== Segment start ==
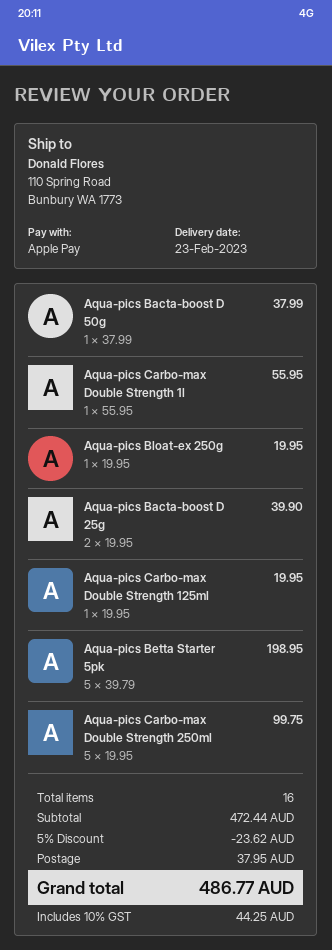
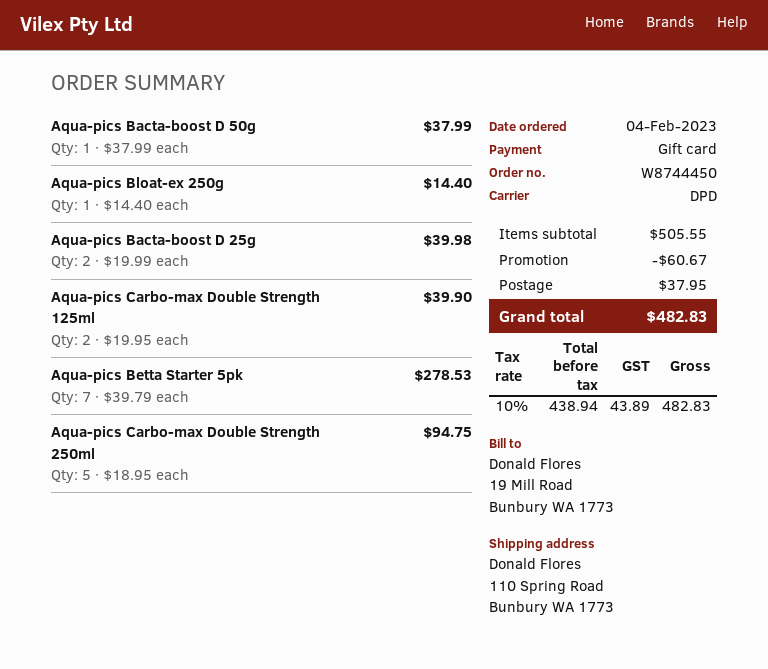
payment method: Apple Pay -> gift card
Aqua-pics Carbo-max Double Strength 1l: 1 x 55.95 = 55.95 -> none
Aqua-pics Bloat-ex 250g: 1 x 19.95 = 19.95 -> 1 x 14.40 = 14.40
Aqua-pics Bacta-boost D 25g: 2 x 19.95 = 39.90 -> 2 x 19.99 = 39.98
Aqua-pics Carbo-max Double Strength 125ml: 1 x 19.95 = 19.95 -> 2 x 19.95 = 39.90
Aqua-pics Betta Starter 5pk: 5 x 39.79 = 198.95 -> 7 x 39.79 = 278.53
Aqua-pics Carbo-max Double Strength 250ml: 5 x 19.95 = 99.75 -> 5 x 18.95 = 94.75
subtotal: 472.44 -> 505.55
discount: 23.62 -> 60.67
tax: 10% = 44.25 -> 10% = 43.89
total: 486.77 -> 482.83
== Segment end ==
> **Exercise instructions**:
Write out the data in full and exactly as given, though without the images.

> **Answer section**:
payment method: Apple Pay -> gift card
Aqua-pics Carbo-max Double Strength 1l: 1 x 55.95 = 55.95 -> none
Aqua-pics Bloat-ex 250g: 1 x 19.95 = 19.95 -> 1 x 14.40 = 14.40
Aqua-pics Bacta-boost D 25g: 2 x 19.95 = 39.90 -> 2 x 19.99 = 39.98
Aqua-pics Carbo-max Double Strength 125ml: 1 x 19.95 = 19.95 -> 2 x 19.95 = 39.90
Aqua-pics Betta Starter 5pk: 5 x 39.79 = 198.95 -> 7 x 39.79 = 278.53
Aqua-pics Carbo-max Double Strength 250ml: 5 x 19.95 = 99.75 -> 5 x 18.95 = 94.75
subtotal: 472.44 -> 505.55
discount: 23.62 -> 60.67
tax: 10% = 44.25 -> 10% = 43.89
total: 486.77 -> 482.83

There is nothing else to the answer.